ASSIGNMENT —
From the first line of the entries down to the line with "- For release", write out every line exactly; that last line counts, but pictures do not.

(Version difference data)
BEGIN

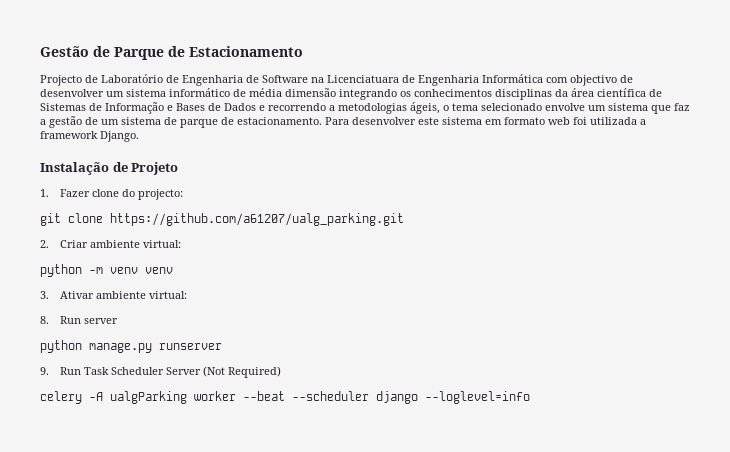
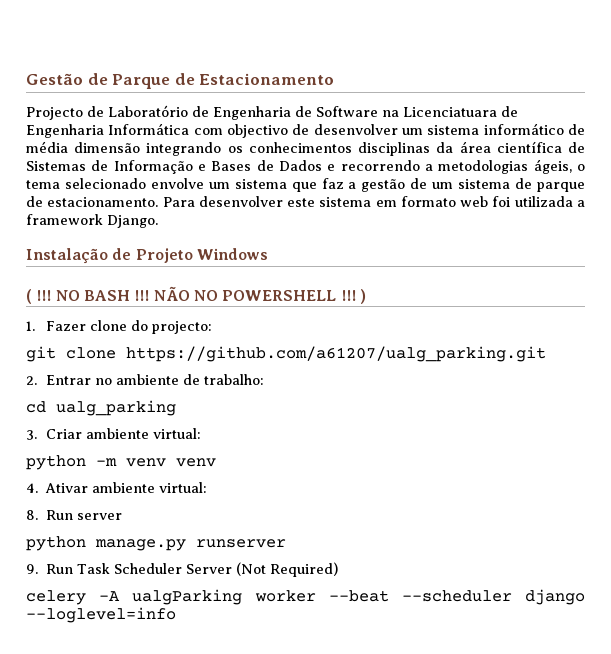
- Instalação de Projeto
+ Instalação de Projeto Windows
+ ( !!! NO BASH !!! NÃO NO POWERSHELL !!! )
- 2. Criar ambiente virtual:
+ 2. Entrar no ambiente de trabalho:
+ cd ualg_parking
+ 3. Criar ambiente virtual:
- 3. Ativar ambiente virtual:
+ 4. Ativar ambiente virtual:

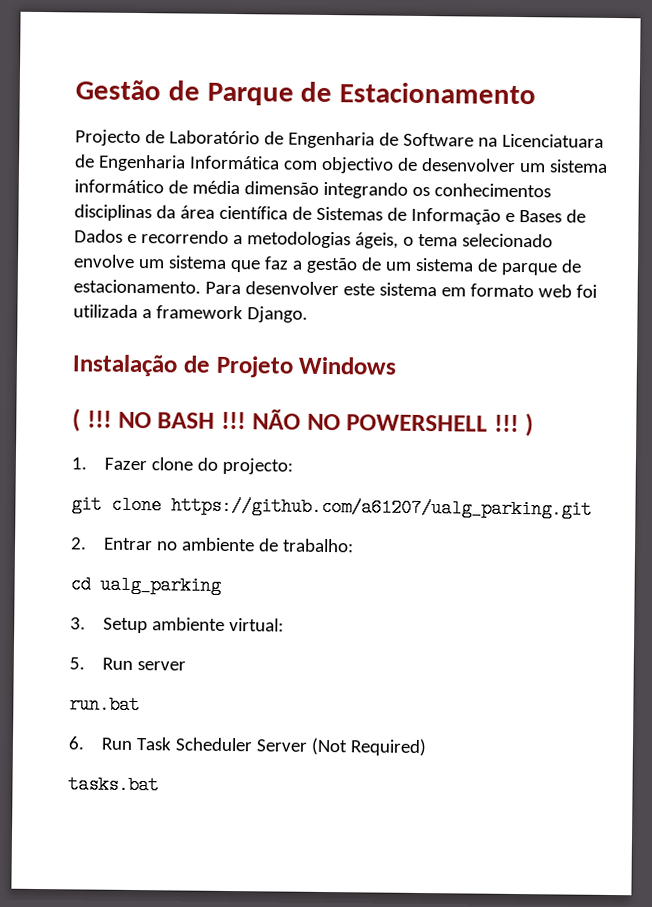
- 3. Criar ambiente virtual:
- python -m venv venv
- 4. Ativar ambiente virtual:
- 8. Run server
+ 3. Setup ambiente virtual:
+ 5. Run server
- python manage.py runserver
- 9. Run Task Scheduler Server (Not Required)
+ run.bat
+ 6. Run Task Scheduler Server (Not Required)
- celery -A ualgParking worker --beat --scheduler django --loglevel=info
+ tasks.bat

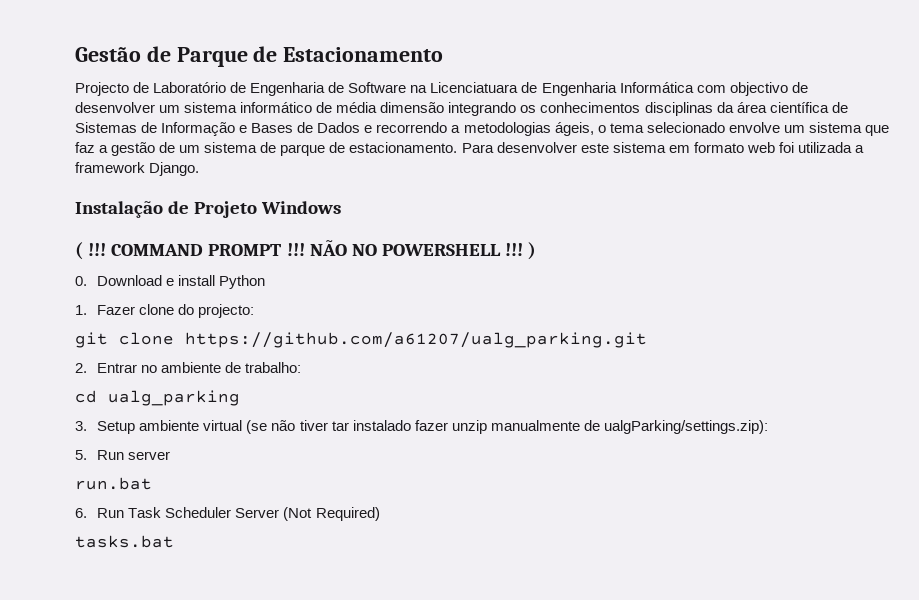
- NO BASH !!!
+ COMMAND PROMPT !!!
+ 0. Download e install Python
- 3. Setup ambiente virtual:
+ 3. Setup ambiente virtual (se não tiver tar instalado fazer unzip manualmente de ualgParking/settings.zip):

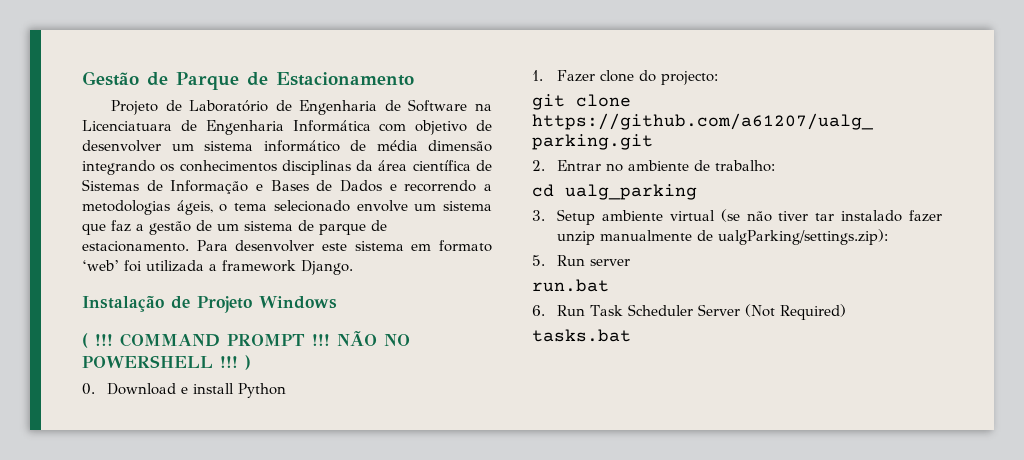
- Projecto de Laboratório de Engenharia de Software na Licenciatuara de Engenharia Informática com objectivo de desenvolver um sistema informático de média dimensão integrando os conhecimentos disciplinas da área científica de Sistemas de Informação e Bases de Dados e recorrendo a metodologias ágeis, o tema selecionado envolve um sistema que faz a gestão de um sistema de parque de estacionamento.
+ Projeto de Laboratório de Engenharia de Software na Licenciatuara de Engenharia Informática com objetivo de desenvolver um sistema informático de média dimensão integrando os conhecimentos disciplinas da área científica de Sistemas de Informação e Bases de Dados e recorrendo a metodologias ágeis, o tema selecionado envolve um sistema que faz a gestão de um sistema de parque de estacionamento.
- Para desenvolver este sistema em formato web foi utilizada a framework Django.
+ Para desenvolver este sistema em formato ‘web’ foi utilizada a framework Django.

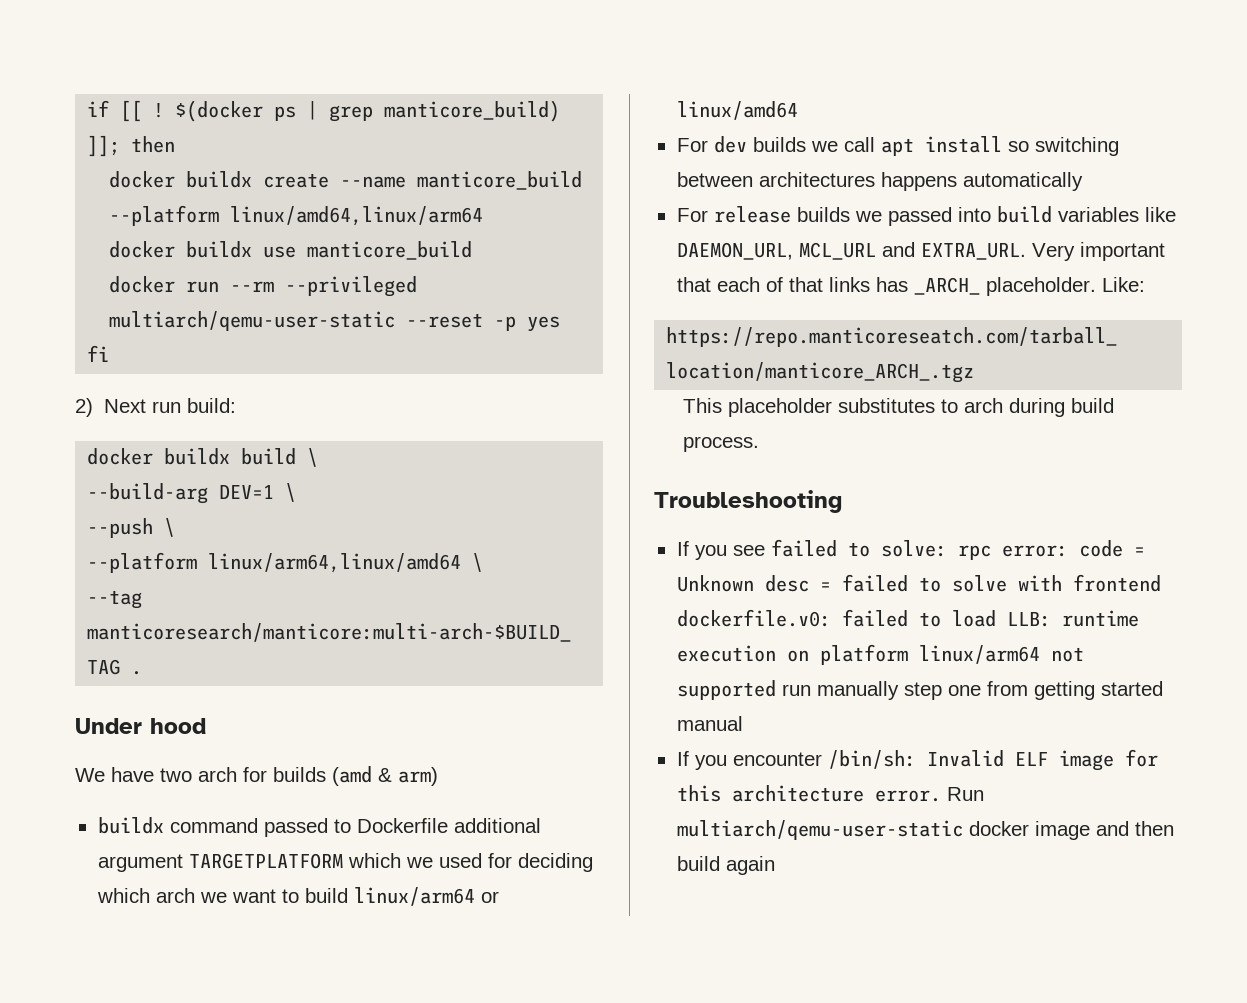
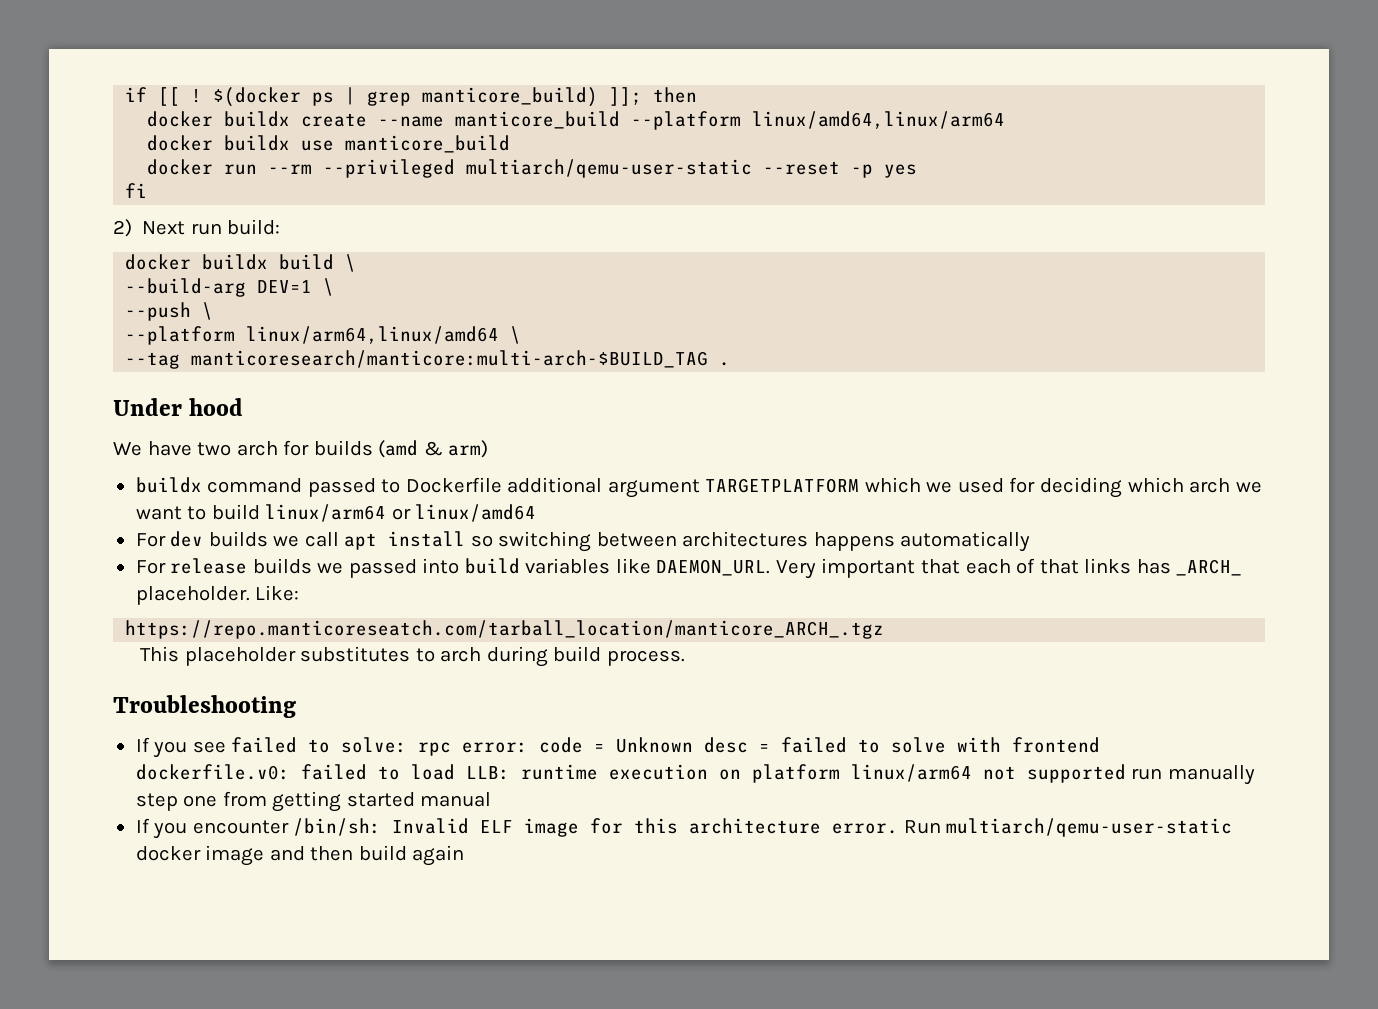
- For release builds we passed into build variables like DAEMON_URL, MCL_URL and EXTRA_URL.
+ For release builds we passed into build variables like DAEMON_URL.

END

FINISHED TASK —
- Instalação de Projeto
+ Instalação de Projeto Windows
+ ( !!! NO BASH !!! NÃO NO POWERSHELL !!! )
- 2. Criar ambiente virtual:
+ 2. Entrar no ambiente de trabalho:
+ cd ualg_parking
+ 3. Criar ambiente virtual:
- 3. Ativar ambiente virtual:
+ 4. Ativar ambiente virtual:

- 3. Criar ambiente virtual:
- python -m venv venv
- 4. Ativar ambiente virtual:
- 8. Run server
+ 3. Setup ambiente virtual:
+ 5. Run server
- python manage.py runserver
- 9. Run Task Scheduler Server (Not Required)
+ run.bat
+ 6. Run Task Scheduler Server (Not Required)
- celery -A ualgParking worker --beat --scheduler django --loglevel=info
+ tasks.bat

- NO BASH !!!
+ COMMAND PROMPT !!!
+ 0. Download e install Python
- 3. Setup ambiente virtual:
+ 3. Setup ambiente virtual (se não tiver tar instalado fazer unzip manualmente de ualgParking/settings.zip):

- Projecto de Laboratório de Engenharia de Software na Licenciatuara de Engenharia Informática com objectivo de desenvolver um sistema informático de média dimensão integrando os conhecimentos disciplinas da área científica de Sistemas de Informação e Bases de Dados e recorrendo a metodologias ágeis, o tema selecionado envolve um sistema que faz a gestão de um sistema de parque de estacionamento.
+ Projeto de Laboratório de Engenharia de Software na Licenciatuara de Engenharia Informática com objetivo de desenvolver um sistema informático de média dimensão integrando os conhecimentos disciplinas da área científica de Sistemas de Informação e Bases de Dados e recorrendo a metodologias ágeis, o tema selecionado envolve um sistema que faz a gestão de um sistema de parque de estacionamento.
- Para desenvolver este sistema em formato web foi utilizada a framework Django.
+ Para desenvolver este sistema em formato ‘web’ foi utilizada a framework Django.

- For release builds we passed into build variables like DAEMON_URL, MCL_URL and EXTRA_URL.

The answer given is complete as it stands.